_Given data_
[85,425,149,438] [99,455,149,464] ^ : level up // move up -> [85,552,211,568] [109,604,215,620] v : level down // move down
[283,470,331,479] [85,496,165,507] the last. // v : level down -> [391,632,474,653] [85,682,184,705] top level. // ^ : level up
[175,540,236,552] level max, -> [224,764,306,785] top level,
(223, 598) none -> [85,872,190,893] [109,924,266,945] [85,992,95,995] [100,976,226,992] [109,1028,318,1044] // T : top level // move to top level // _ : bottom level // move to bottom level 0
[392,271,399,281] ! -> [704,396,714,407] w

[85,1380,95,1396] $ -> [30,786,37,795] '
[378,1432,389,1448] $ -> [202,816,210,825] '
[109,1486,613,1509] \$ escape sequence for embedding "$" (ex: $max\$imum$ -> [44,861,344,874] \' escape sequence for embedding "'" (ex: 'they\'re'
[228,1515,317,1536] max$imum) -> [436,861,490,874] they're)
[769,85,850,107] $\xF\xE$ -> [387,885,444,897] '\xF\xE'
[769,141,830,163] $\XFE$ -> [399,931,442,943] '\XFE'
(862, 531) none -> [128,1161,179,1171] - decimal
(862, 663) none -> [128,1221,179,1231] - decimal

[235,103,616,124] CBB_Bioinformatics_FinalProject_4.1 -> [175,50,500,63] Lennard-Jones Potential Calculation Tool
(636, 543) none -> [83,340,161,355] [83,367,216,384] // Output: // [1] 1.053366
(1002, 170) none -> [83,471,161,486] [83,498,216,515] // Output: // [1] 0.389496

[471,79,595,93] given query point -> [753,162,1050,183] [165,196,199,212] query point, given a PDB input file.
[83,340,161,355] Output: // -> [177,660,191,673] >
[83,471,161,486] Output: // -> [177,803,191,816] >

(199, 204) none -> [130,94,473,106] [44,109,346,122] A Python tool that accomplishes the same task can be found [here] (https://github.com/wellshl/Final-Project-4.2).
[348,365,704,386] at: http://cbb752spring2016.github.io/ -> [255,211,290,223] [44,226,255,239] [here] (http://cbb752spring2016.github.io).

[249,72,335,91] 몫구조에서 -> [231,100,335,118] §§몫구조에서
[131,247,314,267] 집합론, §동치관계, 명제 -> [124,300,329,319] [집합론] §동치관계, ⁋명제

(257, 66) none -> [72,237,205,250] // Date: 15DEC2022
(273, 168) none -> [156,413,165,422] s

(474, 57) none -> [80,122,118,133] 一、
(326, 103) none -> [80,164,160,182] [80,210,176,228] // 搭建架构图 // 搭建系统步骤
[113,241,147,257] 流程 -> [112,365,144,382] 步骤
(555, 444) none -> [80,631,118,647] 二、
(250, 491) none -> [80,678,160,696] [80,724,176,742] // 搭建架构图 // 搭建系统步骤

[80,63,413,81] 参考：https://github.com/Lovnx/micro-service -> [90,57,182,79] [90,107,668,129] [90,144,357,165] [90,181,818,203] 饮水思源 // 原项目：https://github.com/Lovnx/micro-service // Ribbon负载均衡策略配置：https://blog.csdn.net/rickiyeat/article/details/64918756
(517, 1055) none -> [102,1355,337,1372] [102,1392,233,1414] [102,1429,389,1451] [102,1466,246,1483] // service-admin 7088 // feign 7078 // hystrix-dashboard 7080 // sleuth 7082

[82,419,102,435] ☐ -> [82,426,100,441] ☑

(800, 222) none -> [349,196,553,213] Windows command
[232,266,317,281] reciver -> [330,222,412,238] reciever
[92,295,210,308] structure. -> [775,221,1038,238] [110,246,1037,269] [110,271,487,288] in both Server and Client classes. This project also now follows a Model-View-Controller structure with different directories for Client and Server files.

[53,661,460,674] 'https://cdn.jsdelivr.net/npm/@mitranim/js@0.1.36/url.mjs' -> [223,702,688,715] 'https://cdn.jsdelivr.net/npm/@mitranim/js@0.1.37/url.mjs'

_What the task asks_
Where a line contains the word "imum", copy that line from the listing above.

_Solution to the exercise_
[109,1486,613,1509] \$ escape sequence for embedding "$" (ex: $max\$imum$ -> [44,861,344,874] \' escape sequence for embedding "'" (ex: 'they\'re'
[228,1515,317,1536] max$imum) -> [436,861,490,874] they're)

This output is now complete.